### What you will do
Return the listing exactly. Keep no pictures.

* * *

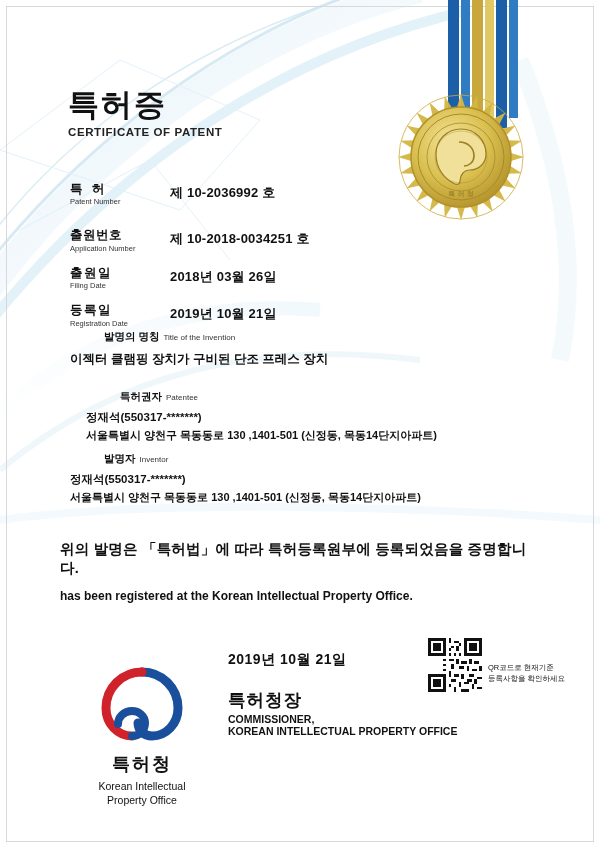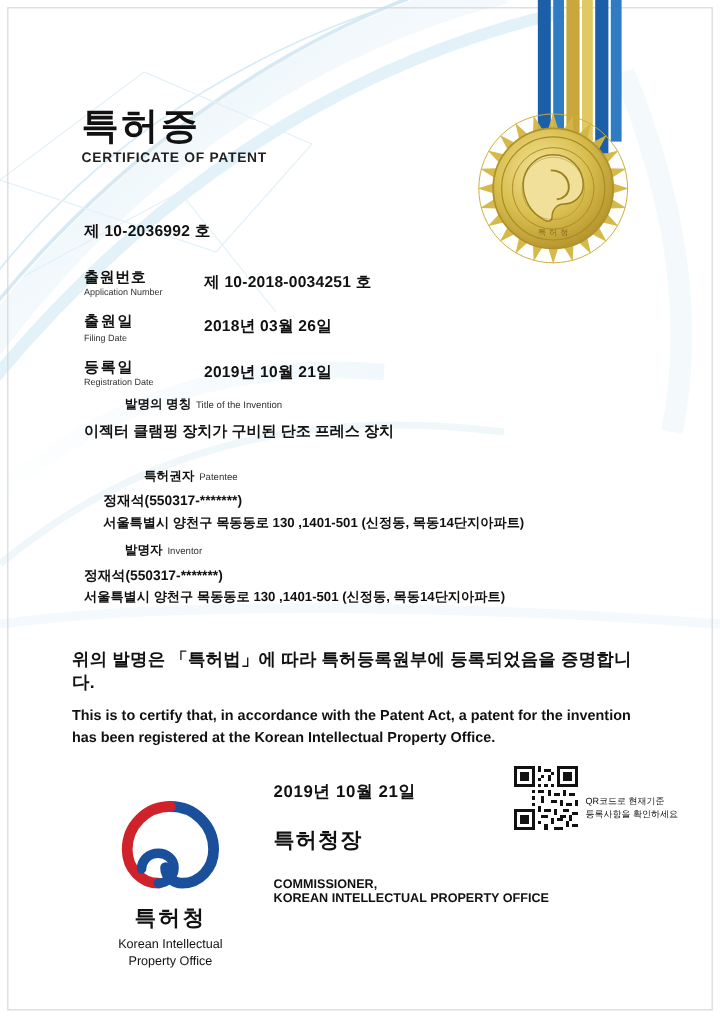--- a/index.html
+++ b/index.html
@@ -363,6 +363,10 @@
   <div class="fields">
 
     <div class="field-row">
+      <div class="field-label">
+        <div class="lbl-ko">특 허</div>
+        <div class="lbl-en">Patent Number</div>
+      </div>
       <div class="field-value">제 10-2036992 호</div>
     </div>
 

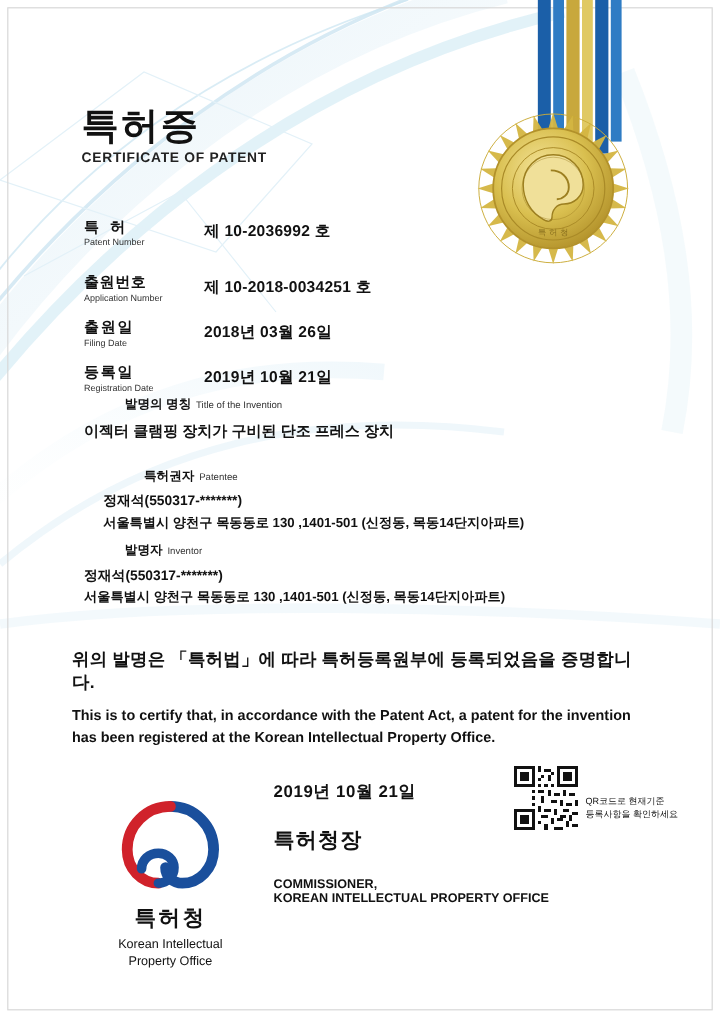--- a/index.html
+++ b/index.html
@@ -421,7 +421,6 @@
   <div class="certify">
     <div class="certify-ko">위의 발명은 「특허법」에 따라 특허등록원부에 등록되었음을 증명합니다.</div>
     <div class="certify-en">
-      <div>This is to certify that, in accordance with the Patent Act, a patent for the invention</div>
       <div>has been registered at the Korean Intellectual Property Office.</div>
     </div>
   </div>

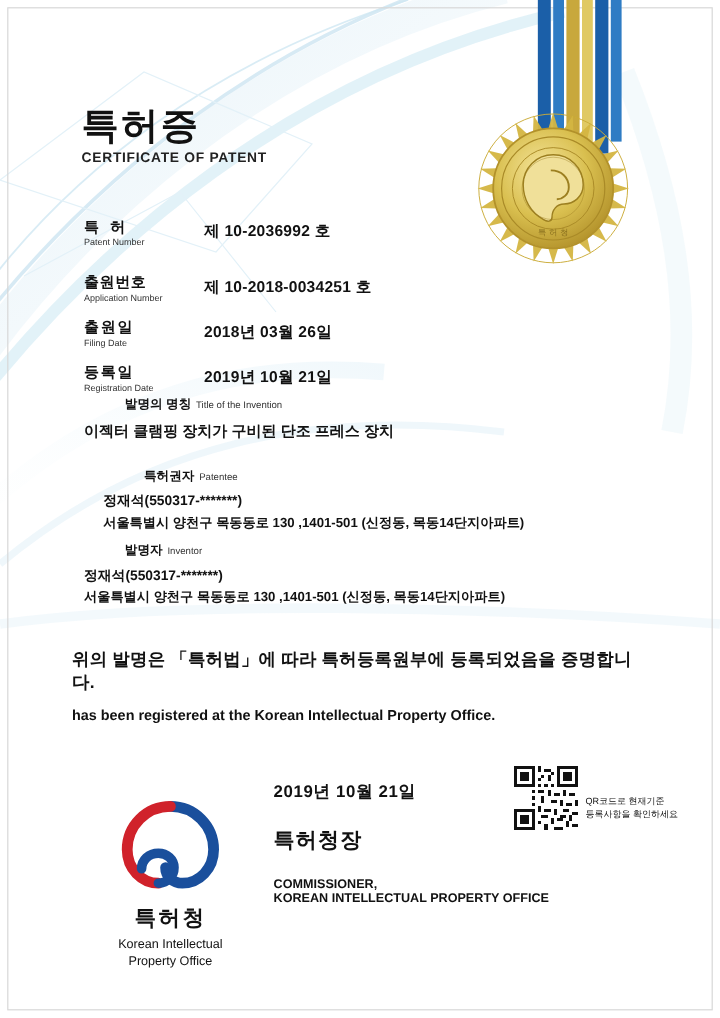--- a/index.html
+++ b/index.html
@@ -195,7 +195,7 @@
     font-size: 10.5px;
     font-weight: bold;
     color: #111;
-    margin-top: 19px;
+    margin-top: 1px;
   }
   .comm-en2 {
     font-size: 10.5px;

* * *

### Expected output
--- a/index.html
+++ b/index.html
@@ -363,6 +363,10 @@
   <div class="fields">
 
     <div class="field-row">
+      <div class="field-label">
+        <div class="lbl-ko">특 허</div>
+        <div class="lbl-en">Patent Number</div>
+      </div>
       <div class="field-value">제 10-2036992 호</div>
     </div>
 

--- a/index.html
+++ b/index.html
@@ -421,7 +421,6 @@
   <div class="certify">
     <div class="certify-ko">위의 발명은 「특허법」에 따라 특허등록원부에 등록되었음을 증명합니다.</div>
     <div class="certify-en">
-      <div>This is to certify that, in accordance with the Patent Act, a patent for the invention</div>
       <div>has been registered at the Korean Intellectual Property Office.</div>
     </div>
   </div>

--- a/index.html
+++ b/index.html
@@ -195,7 +195,7 @@
     font-size: 10.5px;
     font-weight: bold;
     color: #111;
-    margin-top: 19px;
+    margin-top: 1px;
   }
   .comm-en2 {
     font-size: 10.5px;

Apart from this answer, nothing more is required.